A fundamental role in decoding human motor intent and enabling intuitive human-computer interaction is played by electromyography (EMG). However, its generalization capability across subjects, devices, and tasks remains substantially limited by data heterogeneity, label scarcity, and the lack of a unified representational framework. To bridge this gap, we propose Any Electromyography (AEMG), the first large-scale, self-supervised representation learning framework for EMG. AEMG reconceptualizes neuromuscular dynamics linguistically, utilizing a novel Neuromuscular Contraction Tokenizer (NCT) to translate discrete muscle contractions into structural words and temporal activation patterns into coherent sentences. Furthermore, we compile the largest cross-device EMG signal vocabulary to date, enabling seamless transfer across arbitrary channel topologies and sampling rates.
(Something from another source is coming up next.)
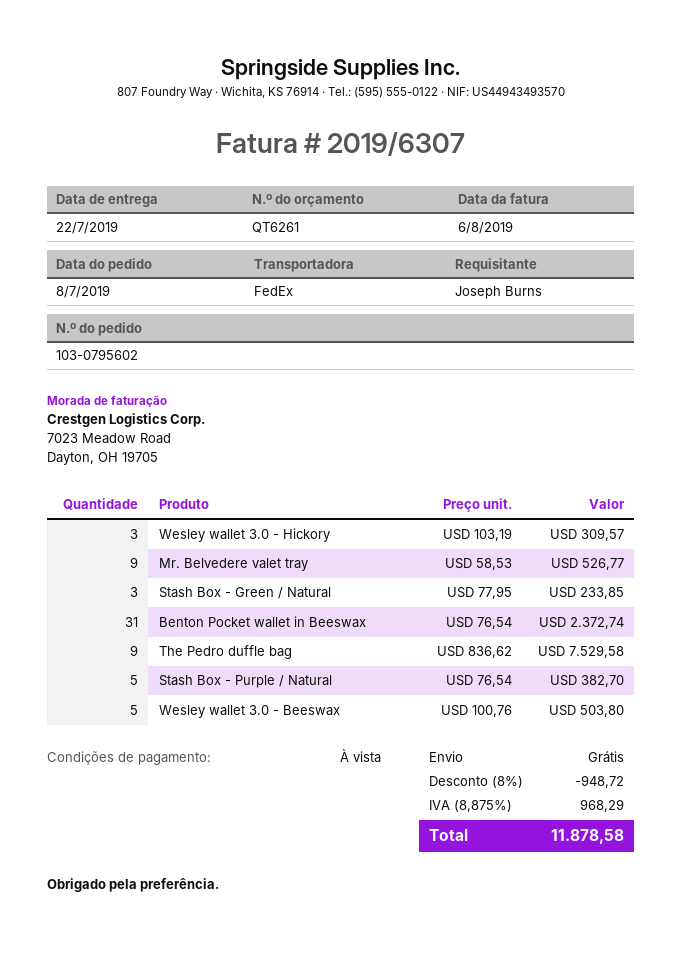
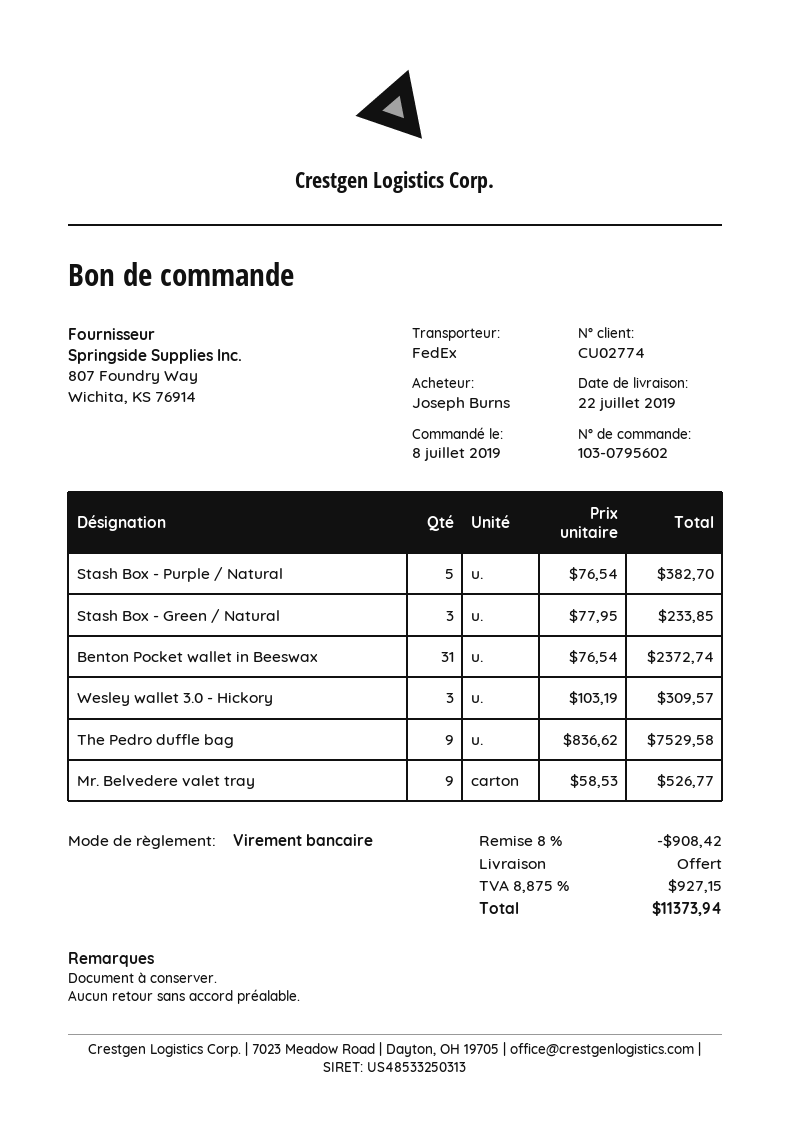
Wesley wallet 3.0 - Beeswax: 5 x 100.76 = 503.80 -> none
discount: 8% = 948.72 -> 8% = 908.42
tax: 8.875% = 968.29 -> 8.875% = 927.15
total: 11878.58 -> 11373.94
Experiments demonstrate that AEMG improves the zero-shot leave-one-subject-out (LOSO) accuracy by 5.79-9.25% compared to six state-of-the-art baselines, and achieves more than 90% few-shot adaptation performance with only 5% of target user data. Our work has proposed the concept of EMG signals as a cross-device physiological language, learned their grammar from massive amounts of data, and laid the groundwork for a single-training, universally applicable EMG foundation model.